◆ MATERIALS PROVIDED
<<<<
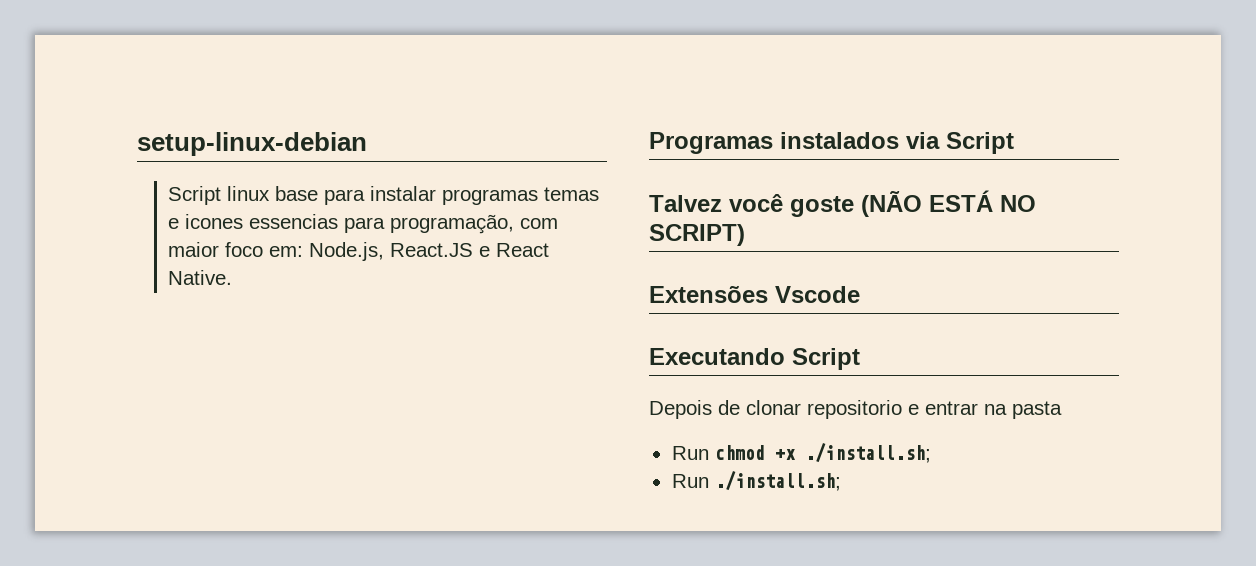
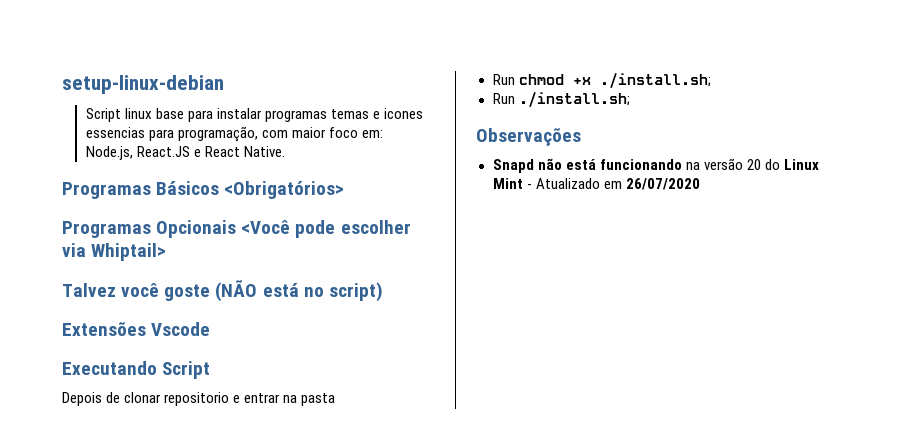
[780,132,1014,154] instalados via Script -> [156,181,345,199] [62,220,411,238] [62,243,167,261] Básicos <Obrigatórios> // Programas Opcionais <Você pode escolher via Whiptail>
[929,190,1036,212] [649,224,745,246] ESTÁ NO SCRIPT) -> [262,282,383,302] está no script)
(841, 481) none -> [476,128,581,146] [492,158,819,173] [492,178,700,190] // Observações // Snapd não está funcionando na versão 20 do Linux Mint - Atualizado em 26/07/2020

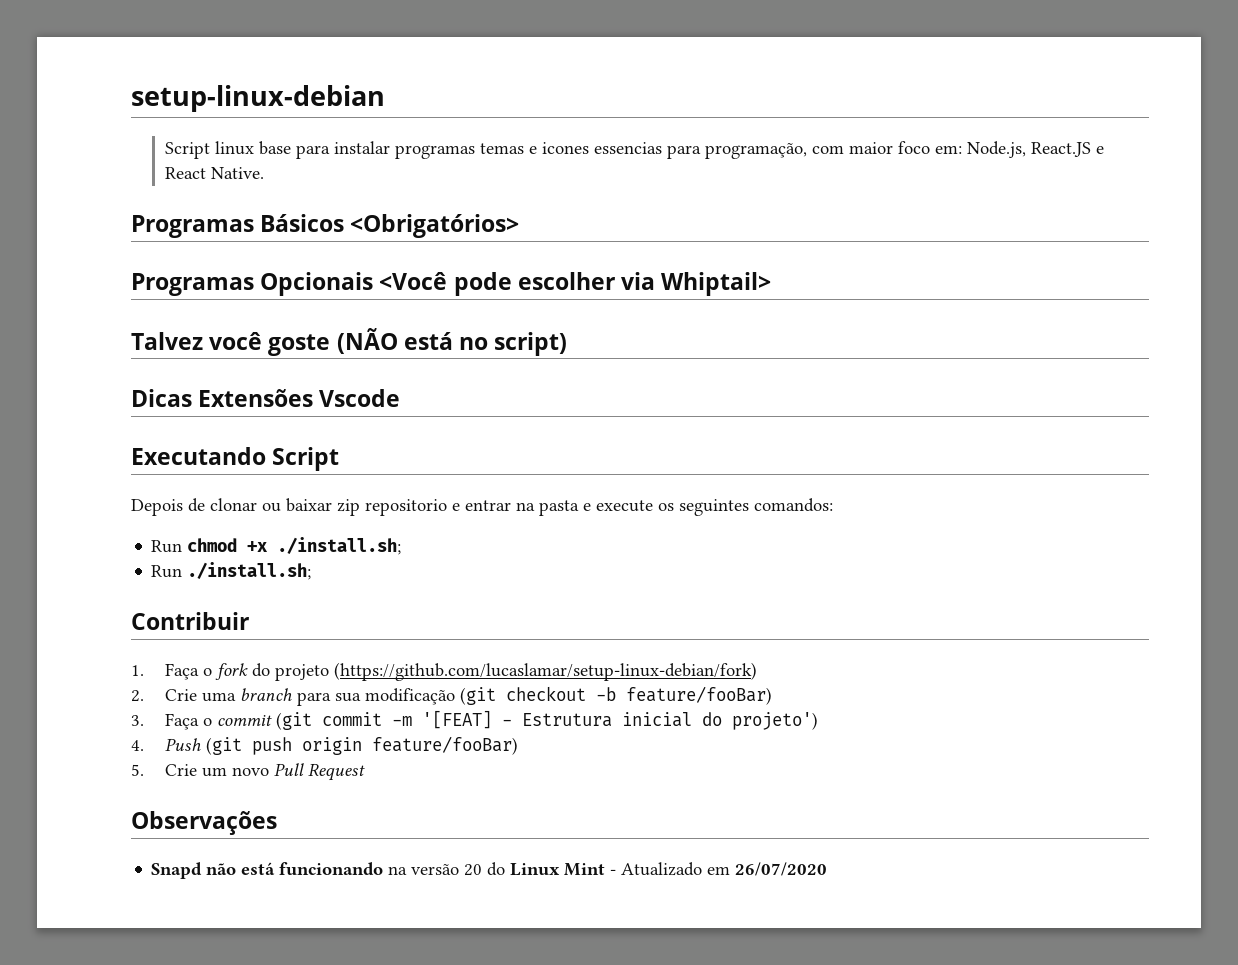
(383, 292) none -> [131,389,192,407] Dicas
(162, 397) none -> [262,498,360,516] ou baixar zip
(336, 399) none -> [583,498,833,516] e execute os seguintes comandos:
(630, 99) none -> [131,612,249,630] [131,662,758,681] [131,686,773,706] [131,710,819,730] [131,736,519,755] [131,763,366,781] // Contribuir // 1. Faça o fork do projeto (https://github.com/lucaslamar/setup-linux-debian/fork) // 2. Crie uma branch para sua modificação (git checkout -b feature/fooBar) // 3. Faça o commit (git commit -m '[FEAT] - Estrutura inicial do projeto') // 4. Push (git push origin feature/fooBar) // 5. Crie um novo Pull Request

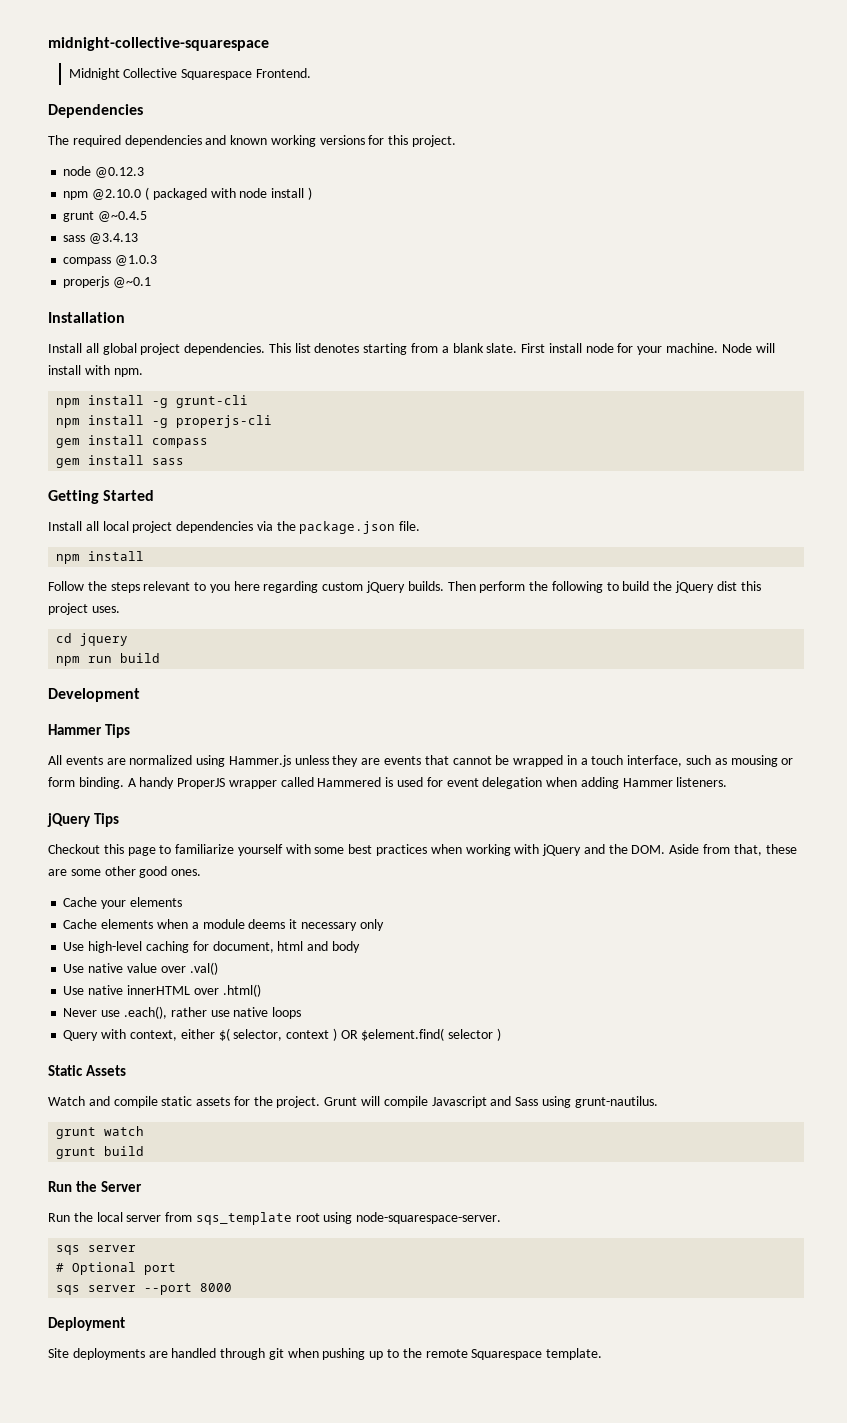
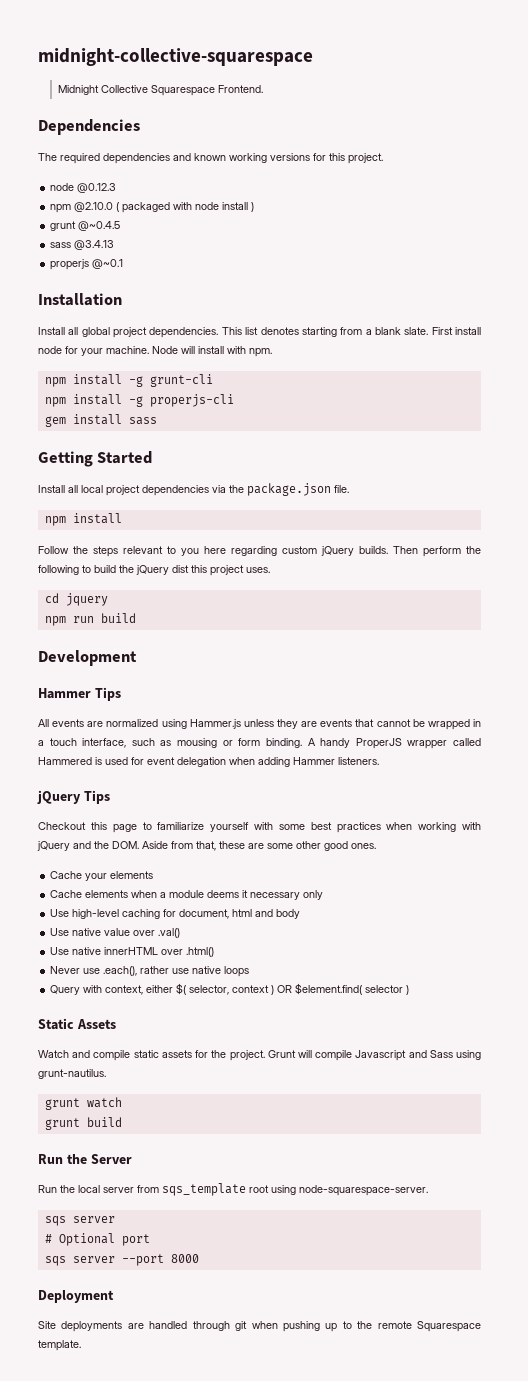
[63,255,158,266] // compass @1.0.3 -> (115, 245) none
[56,435,209,448] // gem install compass -> (234, 400) none

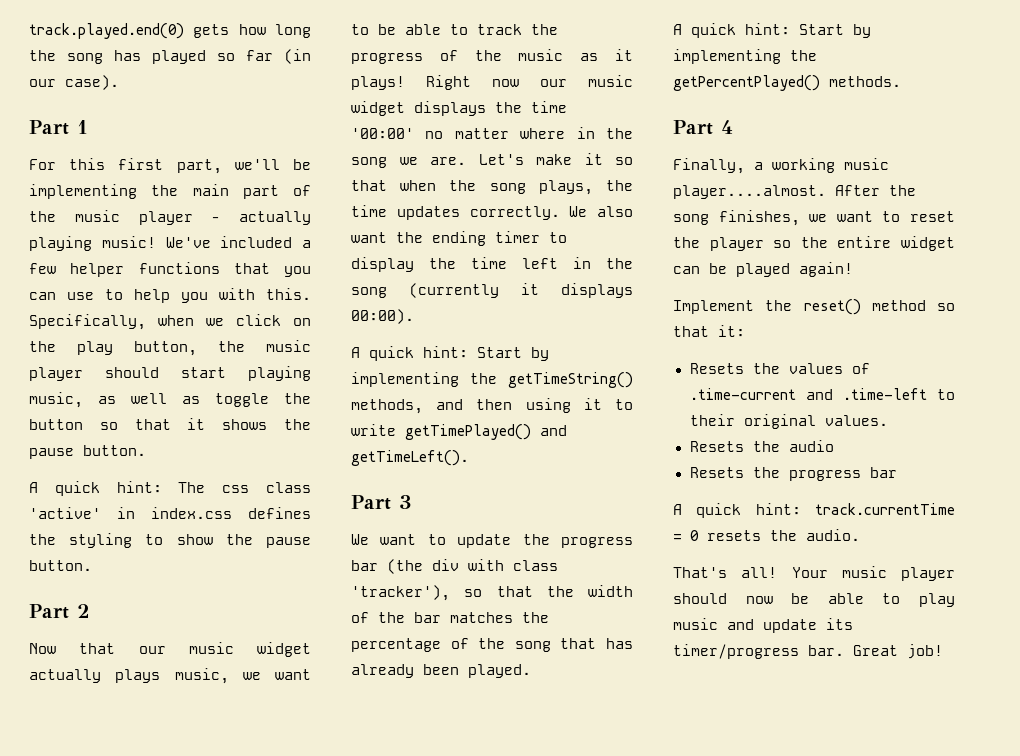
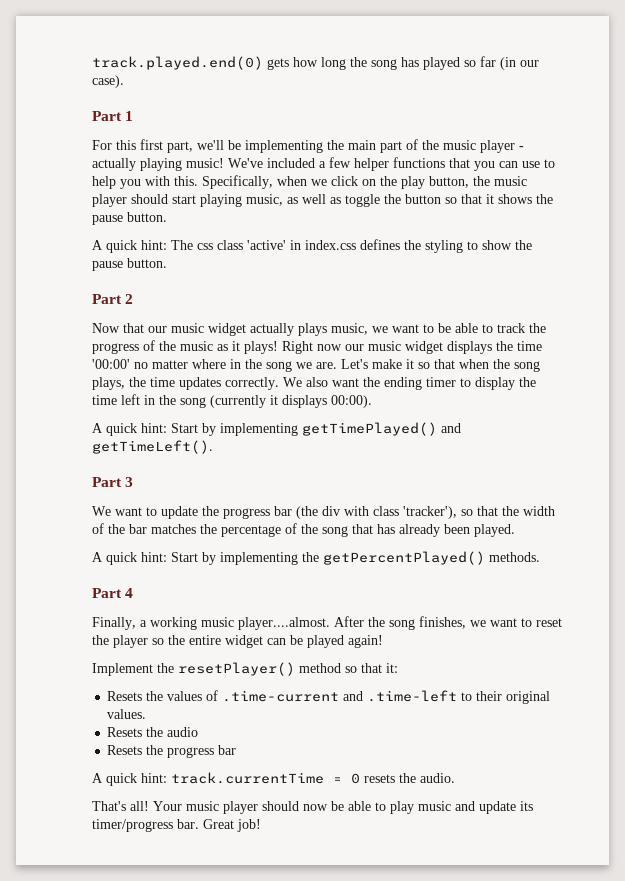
[470,372,633,388] [351,398,633,414] [351,424,396,436] the getTimeString() methods, and then using it to write -> (298, 429) none
[803,299,861,315] reset() -> [178,662,295,676] resetPlayer()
>>>>
◆ PROMPT
Transcribe every record above exactly as written, leaving out any pictures.

◆ ANSWER SPACE
[780,132,1014,154] instalados via Script -> [156,181,345,199] [62,220,411,238] [62,243,167,261] Básicos <Obrigatórios> // Programas Opcionais <Você pode escolher via Whiptail>
[929,190,1036,212] [649,224,745,246] ESTÁ NO SCRIPT) -> [262,282,383,302] está no script)
(841, 481) none -> [476,128,581,146] [492,158,819,173] [492,178,700,190] // Observações // Snapd não está funcionando na versão 20 do Linux Mint - Atualizado em 26/07/2020

(383, 292) none -> [131,389,192,407] Dicas
(162, 397) none -> [262,498,360,516] ou baixar zip
(336, 399) none -> [583,498,833,516] e execute os seguintes comandos:
(630, 99) none -> [131,612,249,630] [131,662,758,681] [131,686,773,706] [131,710,819,730] [131,736,519,755] [131,763,366,781] // Contribuir // 1. Faça o fork do projeto (https://github.com/lucaslamar/setup-linux-debian/fork) // 2. Crie uma branch para sua modificação (git checkout -b feature/fooBar) // 3. Faça o commit (git commit -m '[FEAT] - Estrutura inicial do projeto') // 4. Push (git push origin feature/fooBar) // 5. Crie um novo Pull Request

[63,255,158,266] // compass @1.0.3 -> (115, 245) none
[56,435,209,448] // gem install compass -> (234, 400) none

[470,372,633,388] [351,398,633,414] [351,424,396,436] the getTimeString() methods, and then using it to write -> (298, 429) none
[803,299,861,315] reset() -> [178,662,295,676] resetPlayer()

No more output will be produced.